Garry Taylor at Suzuki was again the first to make a move. But he wanted me to ride in the World Superbike championship, as Suzuki were intending to make a comeback in that competition.
‘Is there nothing available in GPs?’ I asked.
‘I don’t think so,’ Garry replied. ‘We’ve got our riders sorted out and I don’t think our bosses will expand the team to three riders. But … wait a minute,’ he continued, ‘Kenny Roberts might be looking for a rider. I’ll see what I can find out.’
He was true to his word because I then received a call from Roberts’ co-ordinator, Chuck Aksland, who wanted to set up a meeting.
By now the other superbike teams had realised that my services were up for grabs for 1996. Neil Tuxworth was again seriously asking me to join Castrol Honda and I also had offers from Yamaha and Kawasaki, although I didn’t take them too seriously because their bikes would not have been capable of winning the title. But the lure of GPs was still strong.

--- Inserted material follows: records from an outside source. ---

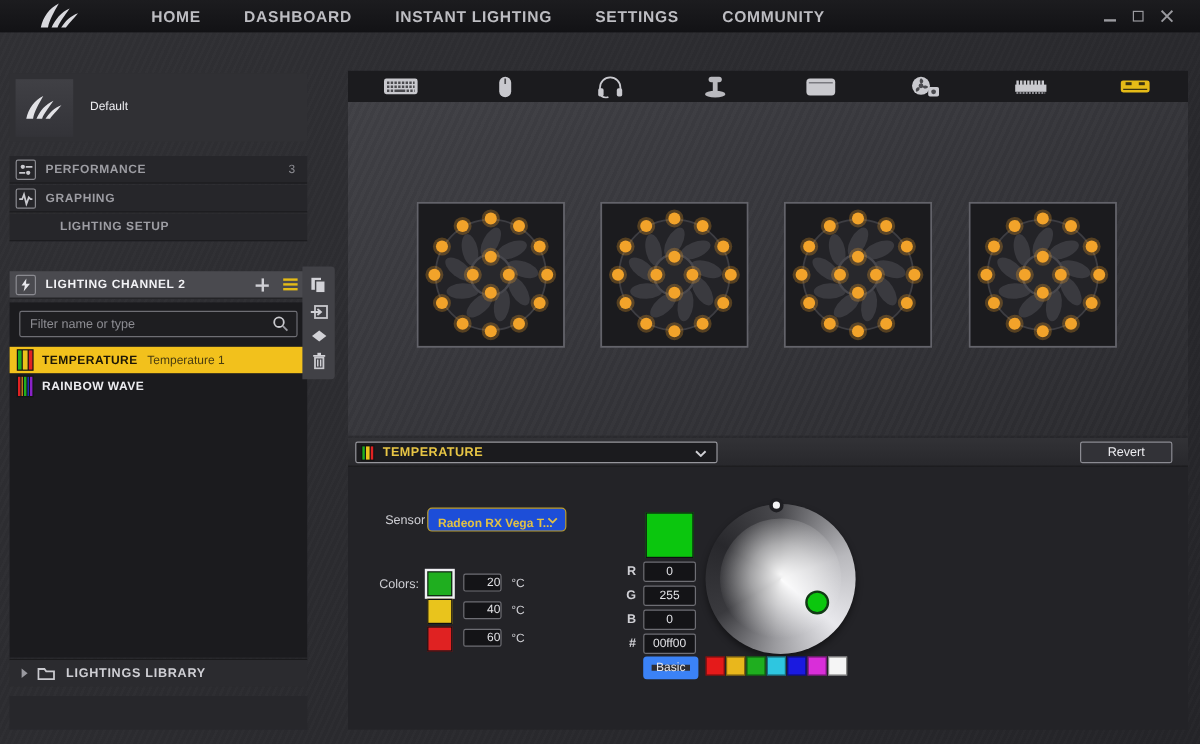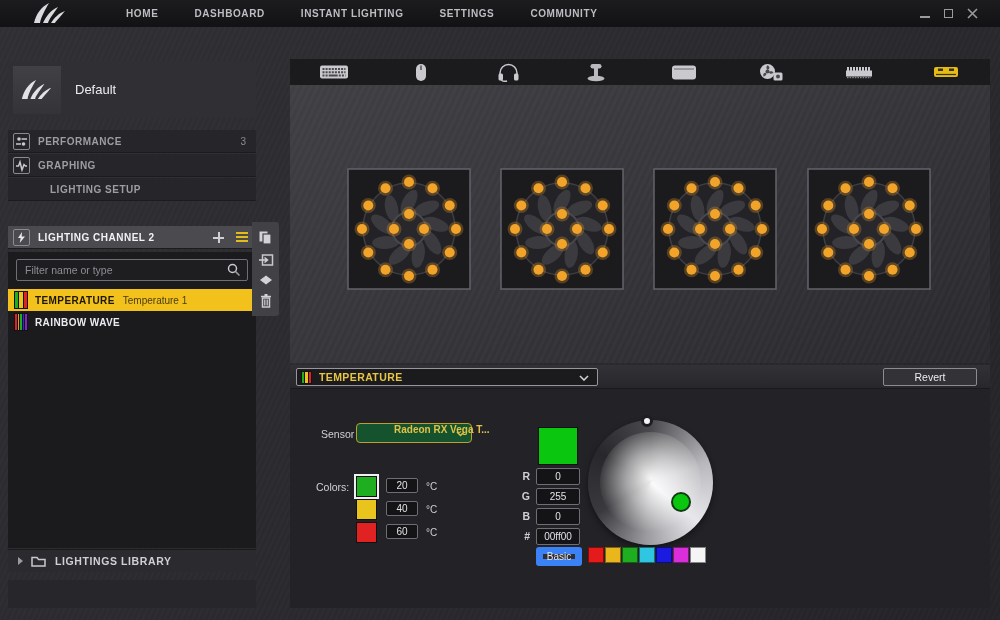--- a/index.html
+++ b/index.html
@@ -7,21 +7,21 @@
   body { font-family:"Liberation Sans", sans-serif; background:#1d1d20; overflow:hidden; }
   .app { position:absolute; inset:0; background:linear-gradient(135deg,#303034 0%,#2a2a2e 55%,#242428 100%); }
   .app::before { content:""; position:absolute; inset:0; pointer-events:none;
     background:repeating-linear-gradient(115deg, rgba(255,255,255,.016) 0 2px, transparent 2px 5px); }
 
   
   .titlebar { position:absolute; left:0; top:0; width:1000px; height:27px;
     background:linear-gradient(#1c1c1f,#121215); display:flex; align-items:center; z-index:5; }
   .logo { margin-left:32px; width:36px; height:23px; }
   .navitems { display:flex; gap:36px; margin-left:58px; }
-  .navitem { font-size:10px; letter-spacing:.6px; color:#bdbdc2; font-weight:bold; cursor:default; }
+  .navitem { font-size:13px; letter-spacing:.6px; color:#bdbdc2; font-weight:bold; cursor:default; }
   .wincontrols { position:absolute; right:22px; top:0; height:27px; display:flex; align-items:center; gap:14px; }
   .wc-min { width:10px; height:2px; background:#9a9a9f; margin-top:7px; }
   .wc-max { width:9px; height:9px; border:1.5px solid #9a9a9f; }
 
   
   .panel-header { position:absolute; background:linear-gradient(#323236,#28282c); border-bottom:1px solid #1a1a1c;
     display:flex; align-items:center; }
   .ph-iconbox { width:17px; height:17px; border:1px solid #77777d; border-radius:2px; margin-left:6px;
     display:flex; align-items:center; justify-content:center; background:#222226; }
   .ph-title { margin-left:8px; font-size:10.5px; font-weight:bold; letter-spacing:.6px; color:#d8d8dc; }
@@ -34,21 +34,21 @@
   .icon-burger.yellow span { background:#e5bb17; }
 
   .profiles-header { left:8px; top:37px; width:248px; height:23px; }
   .profiles-header .icon-plus { position:absolute; right:34px; top:6px; }
   .profiles-header .icon-burger { position:absolute; right:9px; top:6px; }
 
   .profile-row { position:absolute; left:8px; top:61px; width:248px; height:57px; background:#303034;
     display:flex; align-items:center; }
   .profile-thumb { width:48px; height:48px; margin-left:5px; background:linear-gradient(#404045,#333338);
     display:flex; align-items:center; justify-content:center; }
-  .profile-name { margin-left:14px; font-size:13px; color:#ececf0; }
+  .profile-name { margin-left:14px; font-size:10px; color:#ececf0; }
 
   .nav-row { position:absolute; left:8px; width:248px; height:23px; background:#26262a;
     display:flex; align-items:center; border-bottom:1px solid #1c1c1f; }
   .nav-row.sel { background:#4a4a4f; }
   .nr-iconbox { width:17px; height:17px; border:1px solid #8a8a90; border-radius:2px; margin-left:5px;
     display:flex; align-items:center; justify-content:center; }
   .nr-label { margin-left:8px; font-size:10px; font-weight:bold; letter-spacing:.5px; color:#9d9da3; }
   .nav-row.sel .nr-label { color:#f2f2f5; }
   .nr-count { position:absolute; right:10px; font-size:10px; color:#8b8b91; }
   .nr-plus { position:absolute; right:32px; top:6px; }
@@ -98,35 +98,35 @@
   .canvas::before { content:""; position:absolute; inset:0;
     background:repeating-linear-gradient(115deg, rgba(255,255,255,.02) 0 3px, transparent 3px 6px); }
   .fan { position:absolute; top:83px; }
 
   .editor-header { left:290px; top:365px; width:700px; height:24px; }
   .mode-select { position:absolute; left:6px; top:3px; width:302px; height:18px; background:#1b1b1e;
     border:1px solid #96969c; border-radius:2px; display:flex; align-items:center; }
   .mode-select .stripes { width:11px; height:13px; margin-left:4px; }
   .mode-label { margin-left:7px; font-size:10.5px; font-weight:bold; letter-spacing:.4px; color:#e7c545; }
   .mode-chev { position:absolute; right:8px; top:6px; }
-  .revert-btn { position:absolute; right:13px; top:3px; width:94px; height:18px; background:#323237;
+  .revert-btn { position:absolute; right:13px; top:3px; width:77px; height:18px; background:#323237;
     border:1px solid #8b8b92; border-radius:2px; color:#ececf0; font-size:10.5px; display:flex;
     align-items:center; justify-content:center;text-align:right; }
 
   .editor-body { position:absolute; left:290px; top:389px; width:700px; height:219px; background:#232327; }
   .lbl { position:absolute; font-size:10.5px; color:#cfcfd4; }
-  .sensor-select { position:absolute; left:66px; top:34px; width:116px; height:20px; background:#14532d;
-    border:1.5px solid #bd9f2e; border-radius:4px; display:flex; align-items:flex-start;padding-left:29px; }
+  .sensor-select { position:absolute; left:66px; top:34px; width:116px; height:20px; background:#1d4ed8;
+    border:1.5px solid #bd9f2e; border-radius:4px; display:flex; align-items:flex-end; }
   .sensor-value { margin-left:8px; font-size:10px; font-weight:bold; color:#e2c145; white-space:nowrap; }
   .sensor-chev { position:absolute; right:6px; top:7px; }
 
   .stop-swatch { position:absolute; left:66px; width:21px; height:21px; border:1px solid #101012; }
   .stop-swatch.sel { outline:2px solid #f0f0f4; }
   .mini-input { position:absolute; width:32px; height:15px; background:#141417; border:1px solid #6e6e74;
-    border-radius:2px; color:#e2e2e6; font-size:10px; text-align:center; outline:none; font-family:"Liberation Sans",sans-serif; }
+    border-radius:2px; color:#e2e2e6; font-size:10px; text-align:right; outline:none; font-family:"Liberation Sans",sans-serif; }
   .unit { position:absolute; font-size:10px; color:#cfcfd4; }
 
   .current-swatch { position:absolute; left:248px; top:38px; width:40px; height:38px; border:1px solid #101012; }
   .rgb-label { position:absolute; left:224px; width:16px; text-align:right; font-size:10.5px; font-weight:bold; color:#cfcfd4; }
   .rgb-input { position:absolute; left:246px; width:44px; height:17px; background:#141417; border:1px solid #6e6e74;
     border-radius:2px; color:#e2e2e6; font-size:10px; text-align:center; outline:none; font-family:"Liberation Sans",sans-serif; }
   .basic-btn { position:absolute; left:246px; top:158px; width:46px; height:19px; background:#2e2e33;
     border:7px solid #3b82f6; border-radius:3px; color:#e6e6ea; font-size:10px; display:flex; align-items:center; justify-content:center; }
 
   .wheel-ring { position:absolute; left:298px; top:31px; width:125px; height:125px; border-radius:50%;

Scott Russell had moved over earlier that year and was doing quite well. I knew that I was better than him and, having already raced against the likes of Mick Doohan, I knew that I could win Grand Prix races. But a ride was not just going to land in my lap. So a friend called Alan Pendry, who imported the No Fear brand of clothing which supplied some of the GP teams and had done a couple of deals with me in 1995, suggested that I travelled to the Spanish Grand Prix in Barcelona. The aim was to show my face and quietly make contact with Roberts and Dorna. But there was no chance of doing it quietly because the media attention was amazing. I had to do more interviews than I would have done at a normal WSB round. And I seemed to be attracting more publicity than the top stars like Doohan and Darryl Beattie.